Security Friday: February 29
Disable ActiveX altogether, advises US-CERT
The U.S. Computer Emergency Readiness Team (US-CERT) has advised users to completely disable ActiveX from their internet browsers owing to vectors that were spotted in many recent web applications including social networking sites Facebook and MySpace.
ActiveX seems to enjoy the status of melting pot of vulnerabilities in the security community. The wide spread adoption of Microsoft’s product adds a lot more to the problems. Its just in the scheme of things that the popular software gets targeted most.
An except from the security article at InfoWorld
“The issue goes beyond ActiveX. Any plug-in architecture that has a lot of users will suffer from these same issues; anything where you have third party developers writing code that runs inside the browser,” said Max Caceres, director of research and development at applications security firm Matasano Security. “As long as developers are building things without putting security at the top of their list of objectives, we’ll have these problems, regardless of the plug-in architecture.”
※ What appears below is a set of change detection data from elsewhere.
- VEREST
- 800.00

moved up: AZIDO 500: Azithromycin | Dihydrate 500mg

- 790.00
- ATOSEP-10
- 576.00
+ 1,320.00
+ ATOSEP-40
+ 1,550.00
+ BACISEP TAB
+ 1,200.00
Cross-browser attack exposes user personal data
A flaw that affects the way in which FireFox and Opera browsers handle images may let an attacker view a users browsing history. Versions 2.0.0.11 of FireFox and 9.50 of Opera are affected by the attack.
An excerpt from the article at TechWorld
A malicious bitmap file can be created that pulls other information from the browsers’ memory. Some of the information that can be captured is random, but at other times could be valuable, the advisory said.
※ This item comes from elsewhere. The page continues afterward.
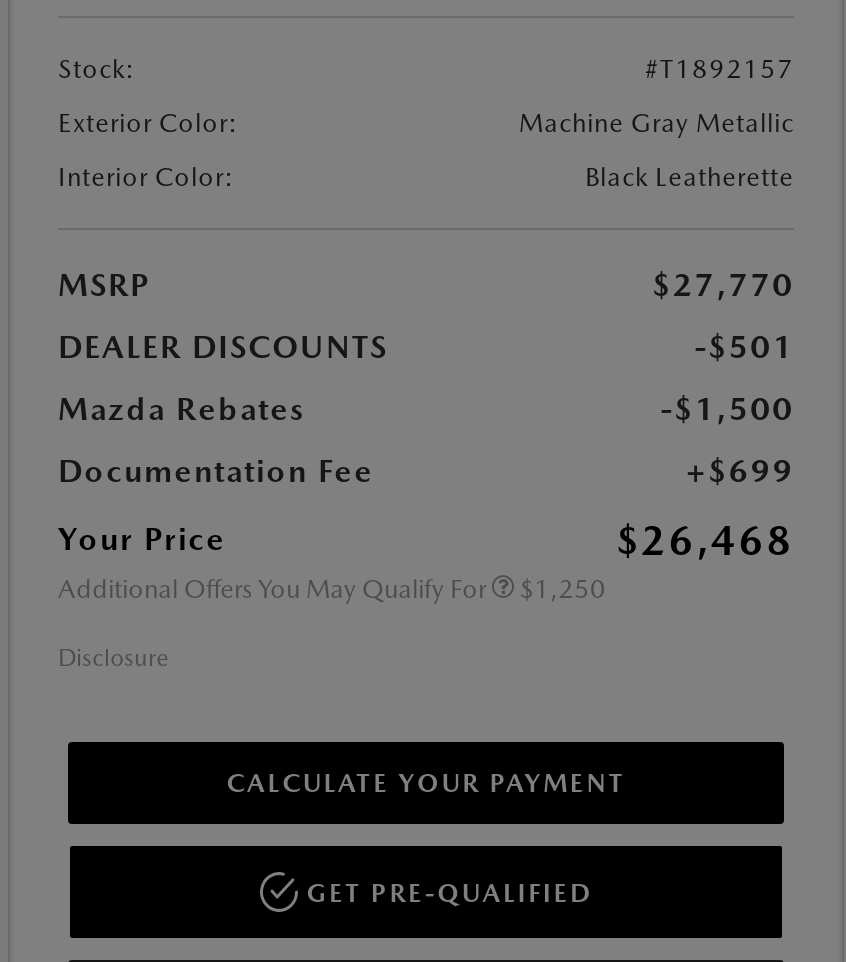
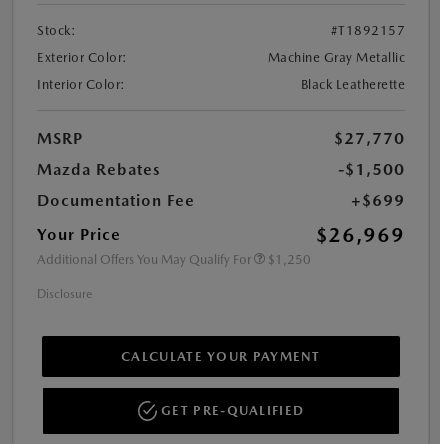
- DEALER DISCOUNTS
- -$501

- $26,468
+ $26,969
“The harvested data contains various information including parts of other websites, users’ favorites and history and other information,” Vexillium said.
AJAX is super cool but a raises uber concerns on security
And to round off the security article this week, here are some tips for AJAX programmers on what to keep in mind when designing web applications - which is working on a whole slew of new technologies. The article from RegDeveloper brings to focus the point that the more technology you use, more is the increase in the ‘attack surface area’.
To put the points concisely:
- Know well the tools that you would use developing AJAX based code. You would not want the security and authentication based code to go over to the client side.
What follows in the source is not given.